(Image comparison data)
-- Opening Marker --

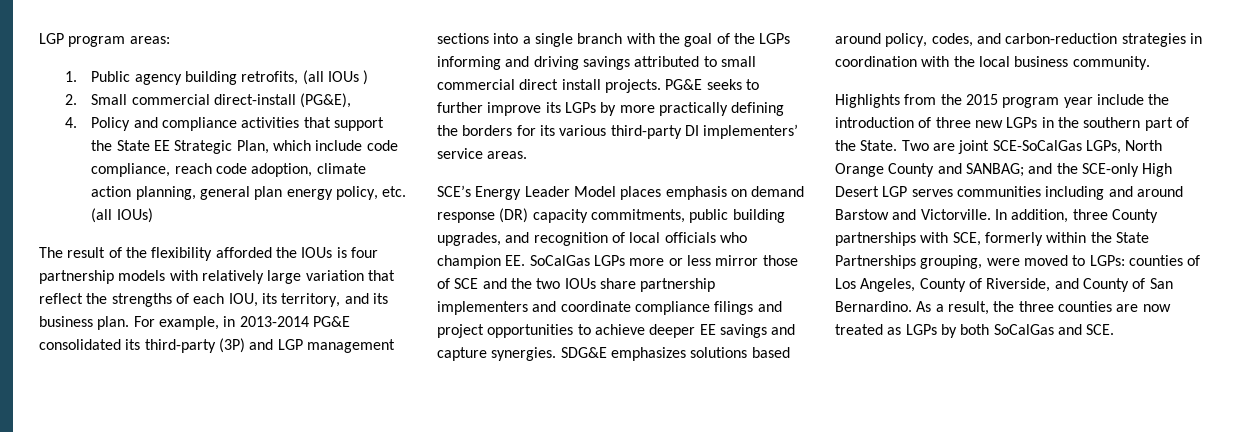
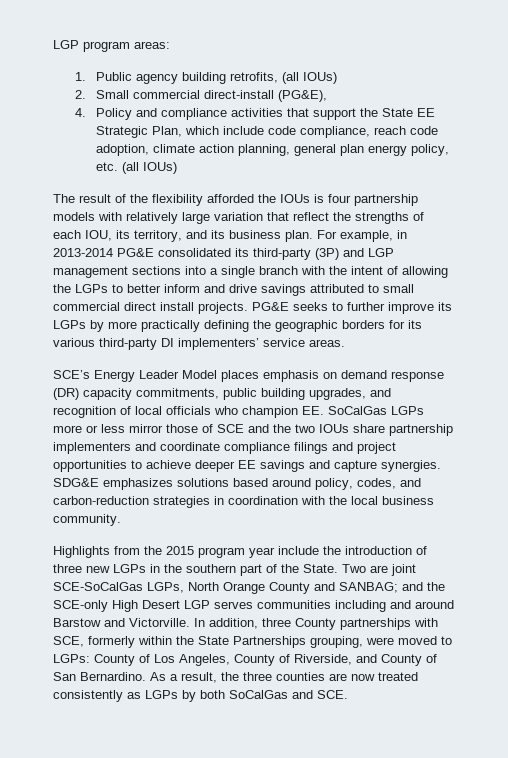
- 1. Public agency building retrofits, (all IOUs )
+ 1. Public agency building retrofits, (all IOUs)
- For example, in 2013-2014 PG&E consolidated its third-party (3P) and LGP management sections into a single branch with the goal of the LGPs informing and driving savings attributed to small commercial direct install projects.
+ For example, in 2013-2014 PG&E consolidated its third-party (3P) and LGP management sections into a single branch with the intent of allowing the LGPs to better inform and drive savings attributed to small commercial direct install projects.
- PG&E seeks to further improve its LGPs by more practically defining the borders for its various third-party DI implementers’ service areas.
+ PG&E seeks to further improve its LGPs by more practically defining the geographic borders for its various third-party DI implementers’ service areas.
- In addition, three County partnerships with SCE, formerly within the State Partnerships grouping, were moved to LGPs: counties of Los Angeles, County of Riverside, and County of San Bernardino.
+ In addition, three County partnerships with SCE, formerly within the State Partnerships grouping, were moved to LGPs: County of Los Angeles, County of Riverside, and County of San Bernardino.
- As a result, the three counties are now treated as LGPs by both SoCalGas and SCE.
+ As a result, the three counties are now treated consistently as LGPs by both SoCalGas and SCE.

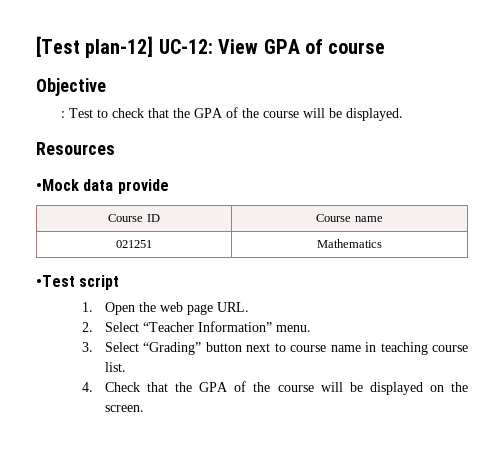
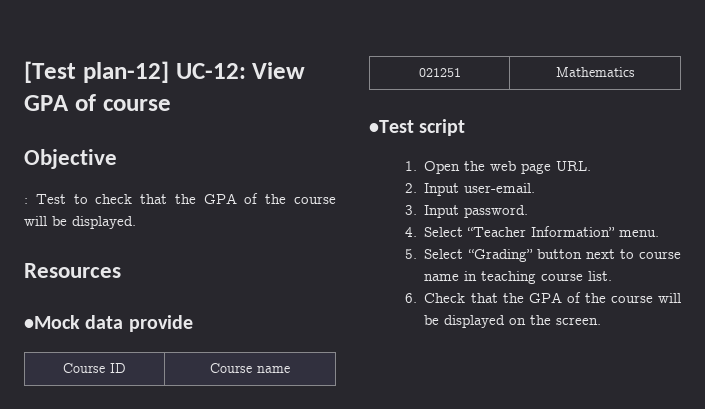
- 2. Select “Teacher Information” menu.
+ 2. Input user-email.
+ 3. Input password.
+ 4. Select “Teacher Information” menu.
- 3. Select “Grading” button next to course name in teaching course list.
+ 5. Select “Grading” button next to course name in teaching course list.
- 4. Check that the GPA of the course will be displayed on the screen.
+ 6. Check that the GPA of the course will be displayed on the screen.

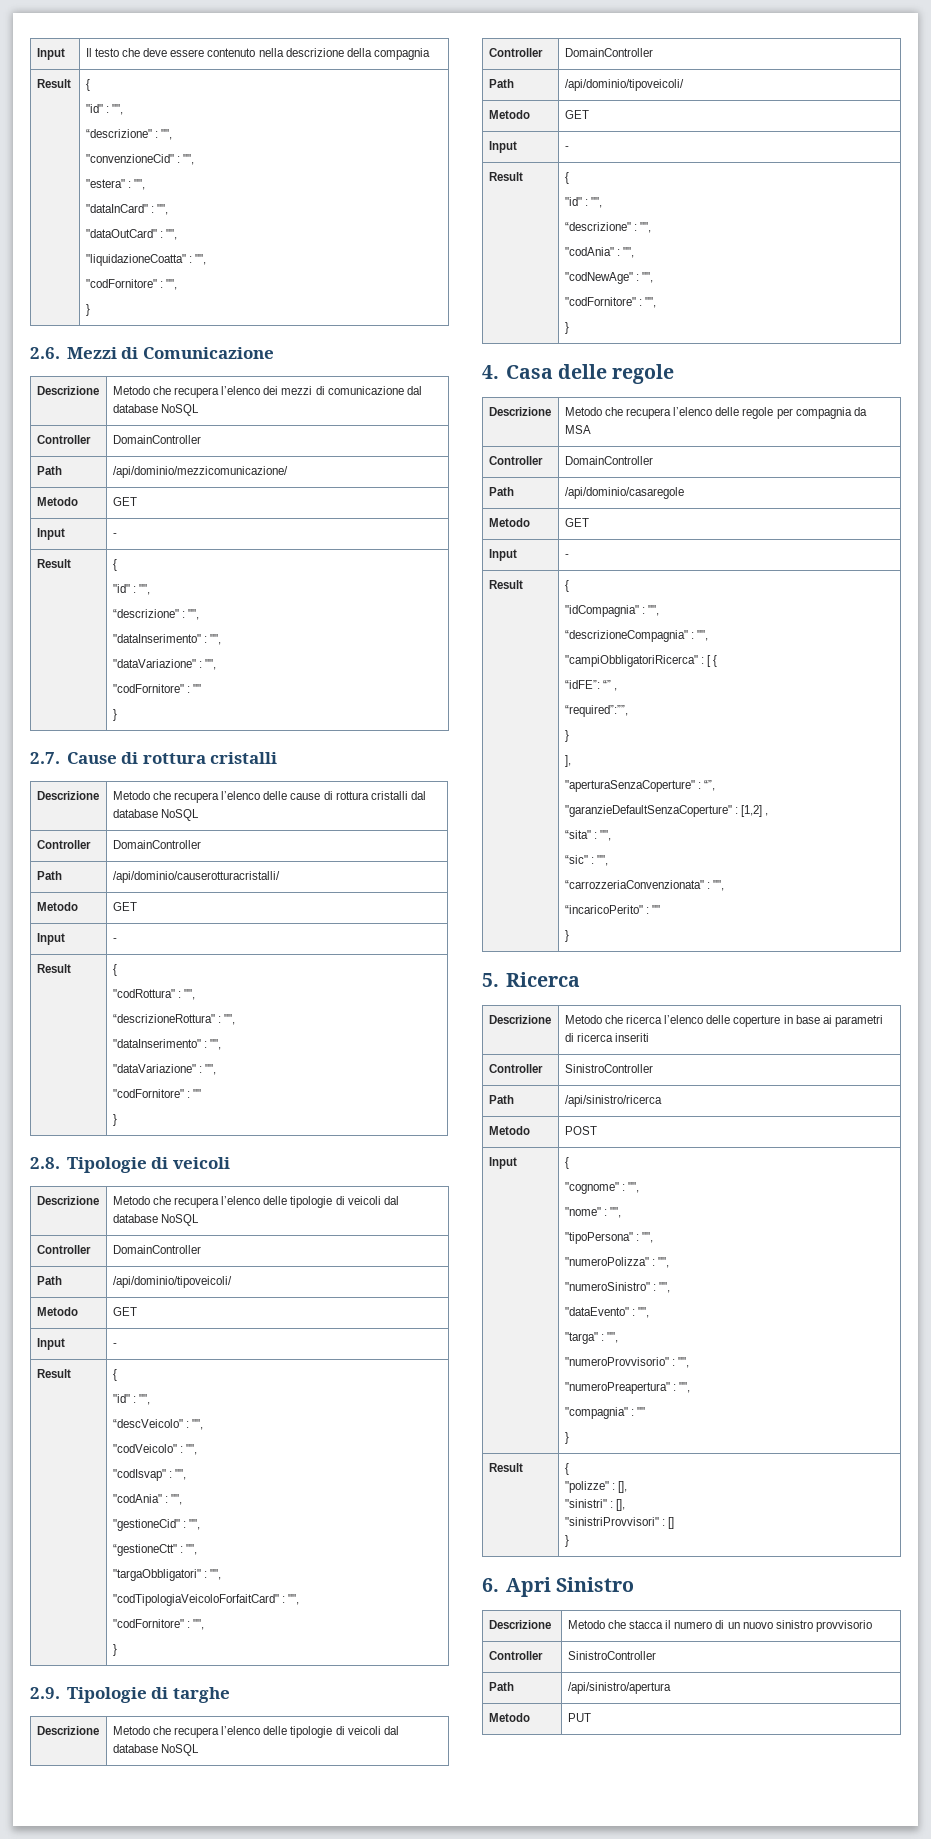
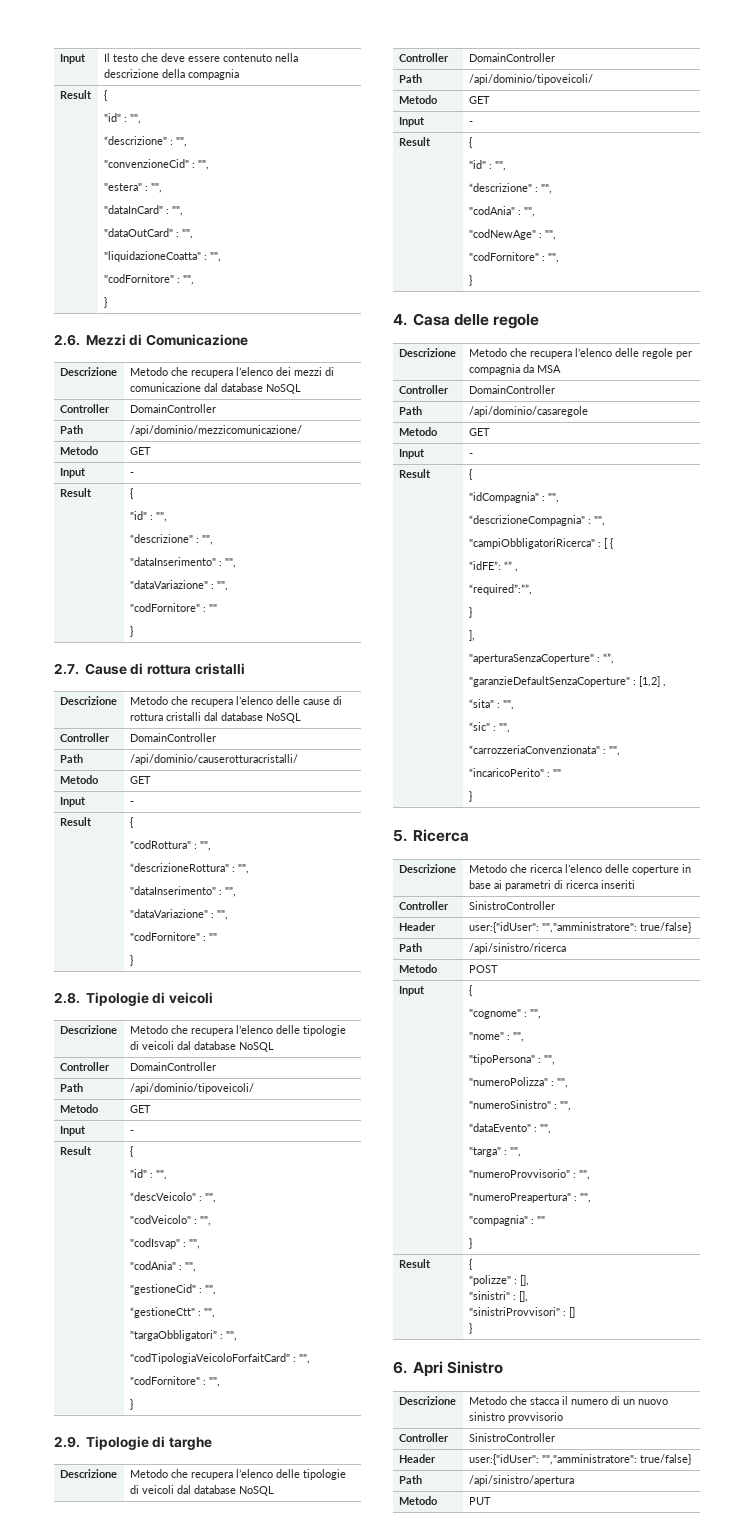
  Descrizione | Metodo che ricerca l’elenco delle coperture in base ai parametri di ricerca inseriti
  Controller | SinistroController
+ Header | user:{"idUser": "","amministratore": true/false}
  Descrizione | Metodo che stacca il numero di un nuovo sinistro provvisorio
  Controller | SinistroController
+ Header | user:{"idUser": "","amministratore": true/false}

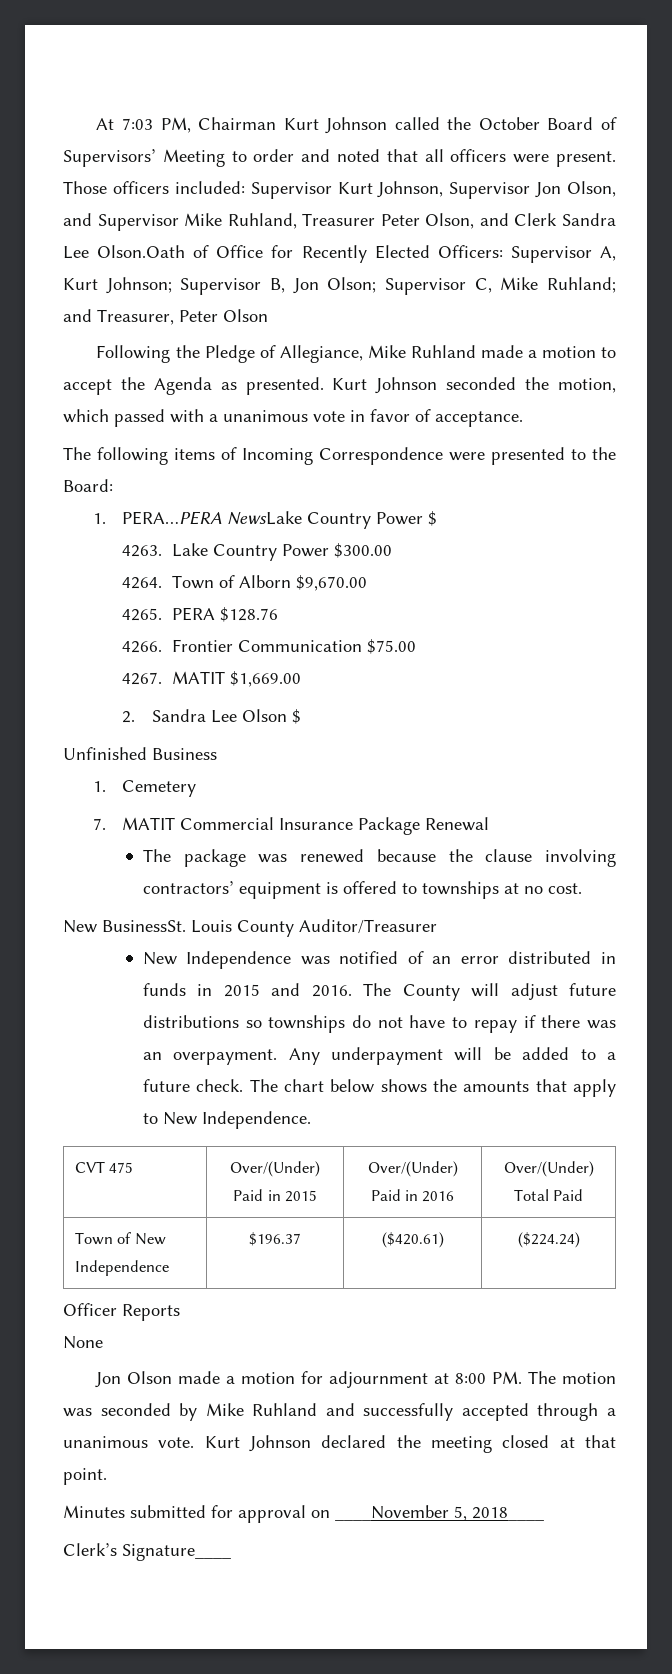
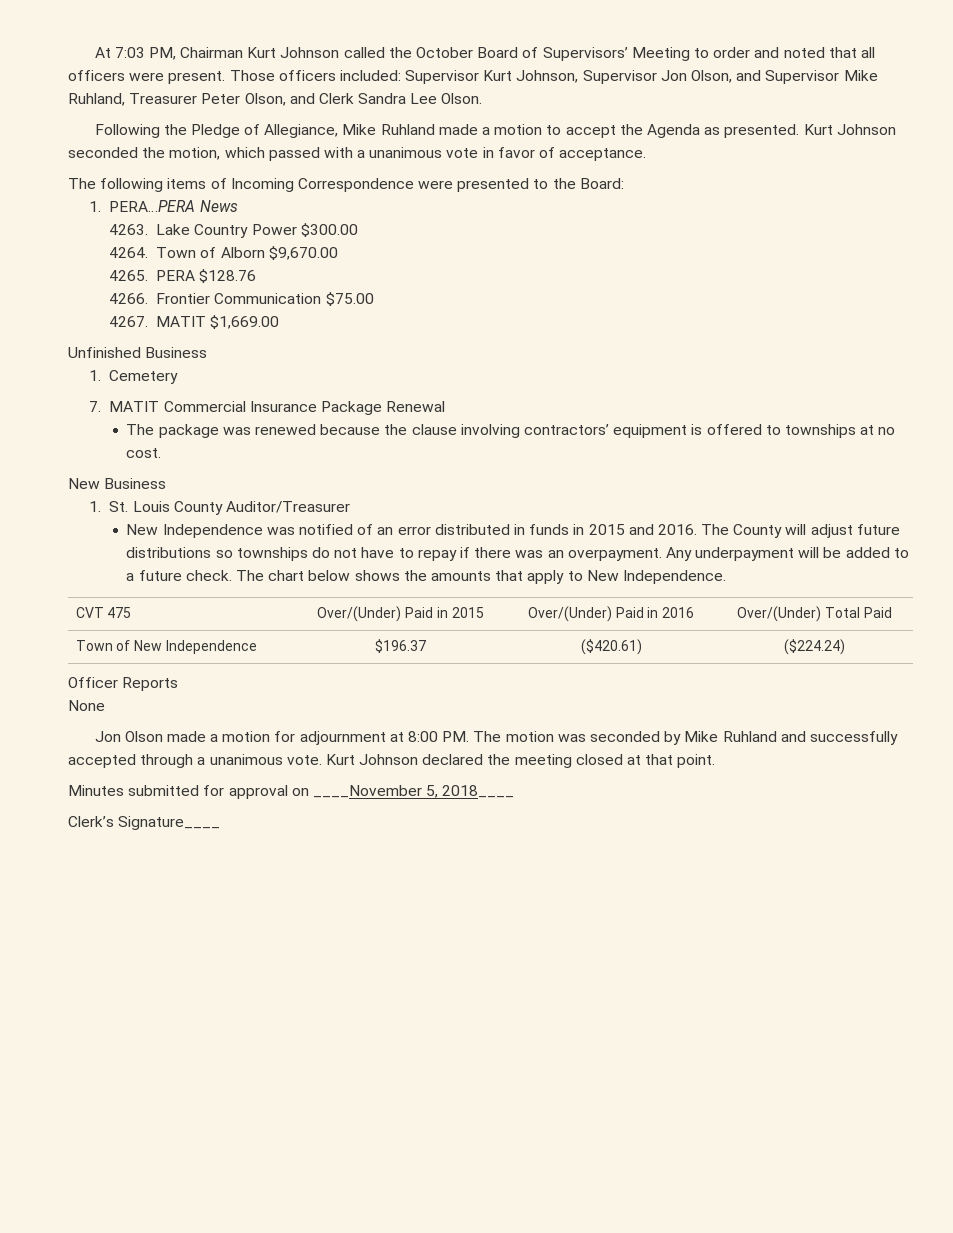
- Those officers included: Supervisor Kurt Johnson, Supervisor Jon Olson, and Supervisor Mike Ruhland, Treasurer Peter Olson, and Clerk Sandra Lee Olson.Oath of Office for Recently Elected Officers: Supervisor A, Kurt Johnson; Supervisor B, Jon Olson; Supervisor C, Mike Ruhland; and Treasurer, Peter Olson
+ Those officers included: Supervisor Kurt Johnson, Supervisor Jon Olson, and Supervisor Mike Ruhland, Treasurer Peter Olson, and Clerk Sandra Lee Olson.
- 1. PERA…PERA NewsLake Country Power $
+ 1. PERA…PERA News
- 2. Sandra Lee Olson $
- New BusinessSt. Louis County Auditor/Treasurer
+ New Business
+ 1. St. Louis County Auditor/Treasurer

-- Closing Marker --

Problem requirements: Could you write out, word for word, the lines from the one containing "- 4. Check that" through the last line of the records, leaving out the pictures?

Task output:
- 4. Check that the GPA of the course will be displayed on the screen.
+ 6. Check that the GPA of the course will be displayed on the screen.

  Descrizione | Metodo che ricerca l’elenco delle coperture in base ai parametri di ricerca inseriti
  Controller | SinistroController
+ Header | user:{"idUser": "","amministratore": true/false}
  Descrizione | Metodo che stacca il numero di un nuovo sinistro provvisorio
  Controller | SinistroController
+ Header | user:{"idUser": "","amministratore": true/false}

- Those officers included: Supervisor Kurt Johnson, Supervisor Jon Olson, and Supervisor Mike Ruhland, Treasurer Peter Olson, and Clerk Sandra Lee Olson.Oath of Office for Recently Elected Officers: Supervisor A, Kurt Johnson; Supervisor B, Jon Olson; Supervisor C, Mike Ruhland; and Treasurer, Peter Olson
+ Those officers included: Supervisor Kurt Johnson, Supervisor Jon Olson, and Supervisor Mike Ruhland, Treasurer Peter Olson, and Clerk Sandra Lee Olson.
- 1. PERA…PERA NewsLake Country Power $
+ 1. PERA…PERA News
- 2. Sandra Lee Olson $
- New BusinessSt. Louis County Auditor/Treasurer
+ New Business
+ 1. St. Louis County Auditor/Treasurer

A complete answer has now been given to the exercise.